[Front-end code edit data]
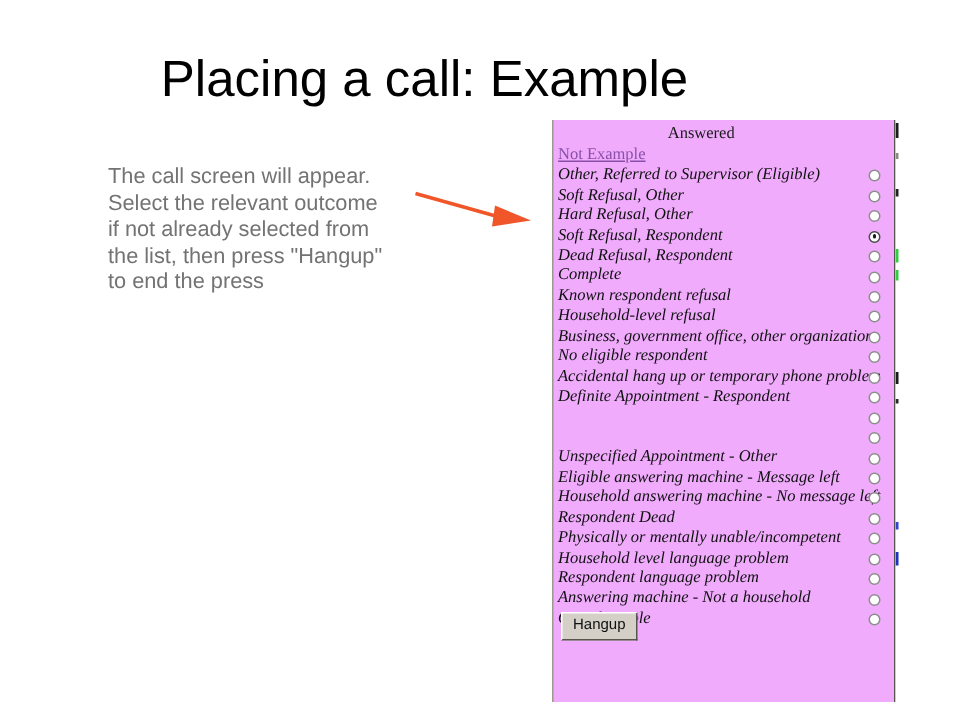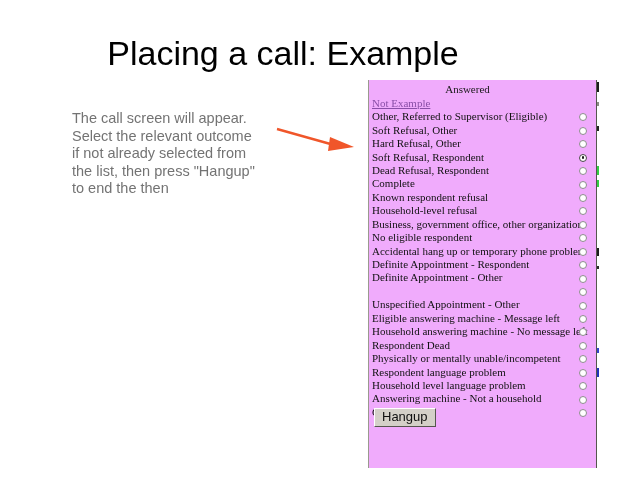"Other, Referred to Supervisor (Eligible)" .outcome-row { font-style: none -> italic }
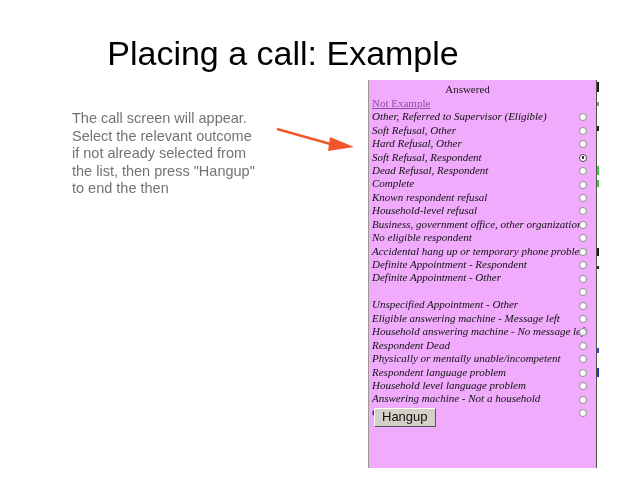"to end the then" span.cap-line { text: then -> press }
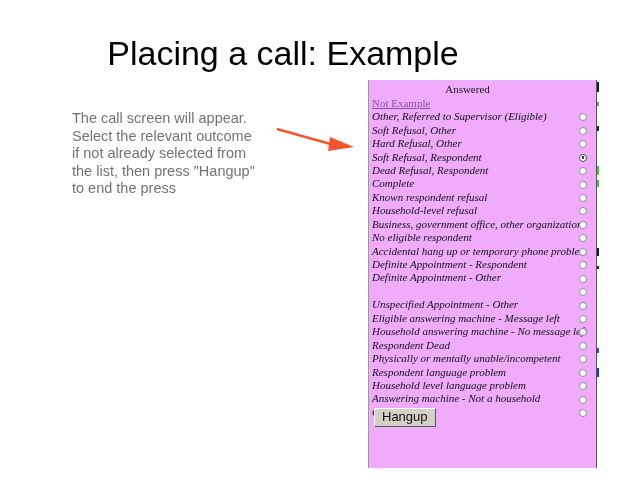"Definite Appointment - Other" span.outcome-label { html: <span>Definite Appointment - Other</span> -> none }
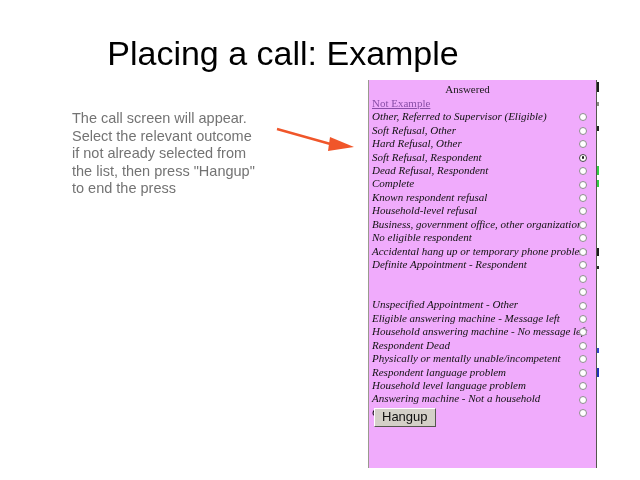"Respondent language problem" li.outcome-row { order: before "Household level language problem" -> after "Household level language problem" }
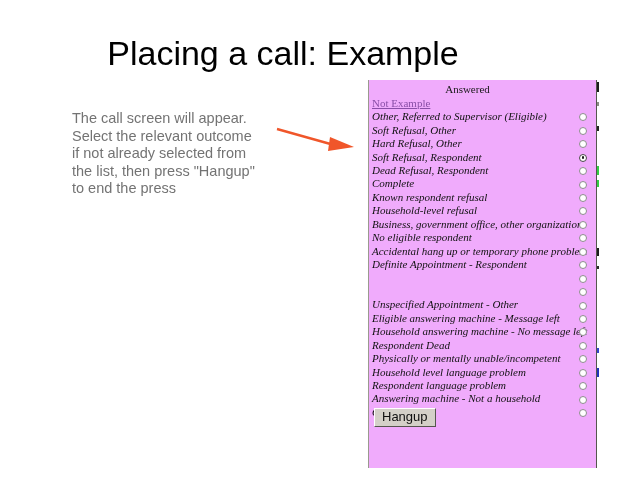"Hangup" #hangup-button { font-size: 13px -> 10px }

WHAT IS BEING ASKED: Output every entry verbatim. Pictures do not belong in the copy.

FINAL ANSWER:
"Other, Referred to Supervisor (Eligible)" .outcome-row { font-style: none -> italic }
"to end the then" span.cap-line { text: then -> press }
"Definite Appointment - Other" span.outcome-label { html: <span>Definite Appointment - Other</span> -> none }
"Respondent language problem" li.outcome-row { order: before "Household level language problem" -> after "Household level language problem" }
"Hangup" #hangup-button { font-size: 13px -> 10px }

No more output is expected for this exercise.